**Records for the task:**
***

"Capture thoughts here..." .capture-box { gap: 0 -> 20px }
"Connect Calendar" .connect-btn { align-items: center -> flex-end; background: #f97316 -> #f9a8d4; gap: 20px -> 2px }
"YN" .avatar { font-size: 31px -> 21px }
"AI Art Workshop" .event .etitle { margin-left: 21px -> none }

***

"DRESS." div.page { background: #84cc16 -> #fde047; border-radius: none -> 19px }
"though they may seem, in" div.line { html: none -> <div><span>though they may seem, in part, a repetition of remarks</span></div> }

***

Taking the listing above as the source, transcribe only the lines starting at the line with "gap: 0 -> 20px" and going through the line with "margin-left: 21px ->", unaltered and with both ends included.

"Capture thoughts here..." .capture-box { gap: 0 -> 20px }
"Connect Calendar" .connect-btn { align-items: center -> flex-end; background: #f97316 -> #f9a8d4; gap: 20px -> 2px }
"YN" .avatar { font-size: 31px -> 21px }
"AI Art Workshop" .event .etitle { margin-left: 21px -> none }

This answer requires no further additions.